O nome faz alusão a lugar de resistência. Os quilombos eram onde meus ancestrais se organizavam contra um sistema que os desumanizava. Um lugar no qual eles se reuniam de forma fraterna e livre, cuidavam uns dos outros, segundo Elisa Larkin Nascimento afirma em “Afrocentricidade: Uma Abordagem Epistemológica Inovadora”.

Este site é de alguma forma um legado dos meus ancestrais. Não só dos escravizados, mas de todos aqueles que vieram antes de mim, como meus pais e os pais deles. Porque me ensinaram a acreditar nos meus sonhos. O Quilombo Geek sempre esteve dentro de mim e agora, estou trazendo ele para o mundo.

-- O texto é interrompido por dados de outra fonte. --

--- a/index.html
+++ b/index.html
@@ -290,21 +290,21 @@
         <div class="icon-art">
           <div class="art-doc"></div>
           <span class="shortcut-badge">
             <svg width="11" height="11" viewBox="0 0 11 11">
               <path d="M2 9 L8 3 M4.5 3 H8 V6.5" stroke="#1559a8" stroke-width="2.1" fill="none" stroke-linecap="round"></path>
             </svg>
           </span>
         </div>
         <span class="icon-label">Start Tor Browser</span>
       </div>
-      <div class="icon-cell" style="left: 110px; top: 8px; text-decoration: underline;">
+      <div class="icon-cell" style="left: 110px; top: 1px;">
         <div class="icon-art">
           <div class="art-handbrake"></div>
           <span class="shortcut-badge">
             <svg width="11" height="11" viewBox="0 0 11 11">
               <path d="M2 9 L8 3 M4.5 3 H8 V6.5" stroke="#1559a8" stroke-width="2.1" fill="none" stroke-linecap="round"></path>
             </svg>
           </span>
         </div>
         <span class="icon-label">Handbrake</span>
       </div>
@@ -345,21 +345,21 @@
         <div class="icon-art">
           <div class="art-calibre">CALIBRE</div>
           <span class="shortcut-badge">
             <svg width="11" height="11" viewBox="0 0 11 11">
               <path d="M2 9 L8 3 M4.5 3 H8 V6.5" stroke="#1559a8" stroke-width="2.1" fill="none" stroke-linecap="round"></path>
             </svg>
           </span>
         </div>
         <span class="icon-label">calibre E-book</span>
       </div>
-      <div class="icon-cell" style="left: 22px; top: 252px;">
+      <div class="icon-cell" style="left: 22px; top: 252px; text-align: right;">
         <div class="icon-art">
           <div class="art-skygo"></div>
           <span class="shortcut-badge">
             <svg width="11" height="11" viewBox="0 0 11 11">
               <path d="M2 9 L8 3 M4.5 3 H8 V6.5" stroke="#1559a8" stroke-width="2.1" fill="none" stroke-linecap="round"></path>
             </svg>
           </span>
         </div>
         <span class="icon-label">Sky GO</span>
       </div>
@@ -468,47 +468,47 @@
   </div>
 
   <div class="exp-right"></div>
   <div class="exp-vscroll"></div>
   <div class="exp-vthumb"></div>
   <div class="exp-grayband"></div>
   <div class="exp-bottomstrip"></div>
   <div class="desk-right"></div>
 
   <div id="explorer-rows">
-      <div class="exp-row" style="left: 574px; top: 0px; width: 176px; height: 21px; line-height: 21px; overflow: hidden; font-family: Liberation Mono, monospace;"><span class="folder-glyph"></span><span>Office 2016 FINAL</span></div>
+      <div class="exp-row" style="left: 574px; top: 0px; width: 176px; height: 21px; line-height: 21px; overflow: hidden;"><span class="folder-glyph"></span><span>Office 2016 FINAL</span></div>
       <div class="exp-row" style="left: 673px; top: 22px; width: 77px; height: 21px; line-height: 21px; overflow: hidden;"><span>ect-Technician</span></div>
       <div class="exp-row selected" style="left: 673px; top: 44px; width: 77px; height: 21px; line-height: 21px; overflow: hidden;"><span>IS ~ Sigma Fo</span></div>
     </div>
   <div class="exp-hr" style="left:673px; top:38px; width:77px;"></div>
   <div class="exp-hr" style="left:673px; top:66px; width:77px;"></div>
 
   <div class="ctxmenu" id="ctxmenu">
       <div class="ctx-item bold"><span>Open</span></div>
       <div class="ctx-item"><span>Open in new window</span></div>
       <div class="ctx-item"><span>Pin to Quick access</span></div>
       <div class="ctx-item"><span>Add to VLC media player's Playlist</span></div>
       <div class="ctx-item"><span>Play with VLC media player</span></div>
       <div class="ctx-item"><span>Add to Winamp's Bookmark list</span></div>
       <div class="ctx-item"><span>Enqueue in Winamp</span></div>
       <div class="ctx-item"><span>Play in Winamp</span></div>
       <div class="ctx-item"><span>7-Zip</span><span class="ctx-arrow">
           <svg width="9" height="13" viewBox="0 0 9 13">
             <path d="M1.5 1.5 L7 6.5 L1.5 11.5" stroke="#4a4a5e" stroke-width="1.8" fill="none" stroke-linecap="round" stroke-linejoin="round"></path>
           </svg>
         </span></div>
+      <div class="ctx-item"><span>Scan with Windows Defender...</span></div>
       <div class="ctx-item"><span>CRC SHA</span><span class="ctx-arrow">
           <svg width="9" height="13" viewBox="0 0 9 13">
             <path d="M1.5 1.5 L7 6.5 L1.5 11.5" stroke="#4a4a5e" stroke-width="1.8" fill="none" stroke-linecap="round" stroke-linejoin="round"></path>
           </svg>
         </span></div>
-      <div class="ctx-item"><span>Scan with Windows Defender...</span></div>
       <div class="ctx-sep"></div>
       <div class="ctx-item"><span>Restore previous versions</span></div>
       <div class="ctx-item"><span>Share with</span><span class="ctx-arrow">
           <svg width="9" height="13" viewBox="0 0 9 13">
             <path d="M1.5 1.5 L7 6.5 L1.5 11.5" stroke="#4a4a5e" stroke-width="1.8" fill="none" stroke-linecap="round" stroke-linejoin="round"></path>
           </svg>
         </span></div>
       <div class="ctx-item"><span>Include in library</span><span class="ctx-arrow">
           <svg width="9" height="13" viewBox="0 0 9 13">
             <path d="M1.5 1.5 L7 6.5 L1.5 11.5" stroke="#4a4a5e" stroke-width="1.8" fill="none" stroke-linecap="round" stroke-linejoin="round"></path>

Mas, o trabalho aqui não é só meu. Um quilombo exige coletividade e já tenho colaboradores que estarão alimentando esta plataforma e as nossas redes sociais com resenhas de filmes, séries, HQs e livros, análises de problemáticas nesses produtos, indicações também e perfis de personalidades históricas para você se inspirar. Estamos com as portas abertas para novos membros, qualquer um é bem vinde!
Quer seja com posts em forma de texto, threads e vídeos, nosso propósito é trazer um escape e te fazer pensar também sobre coisas que passaram, ou não, sobre sua mente.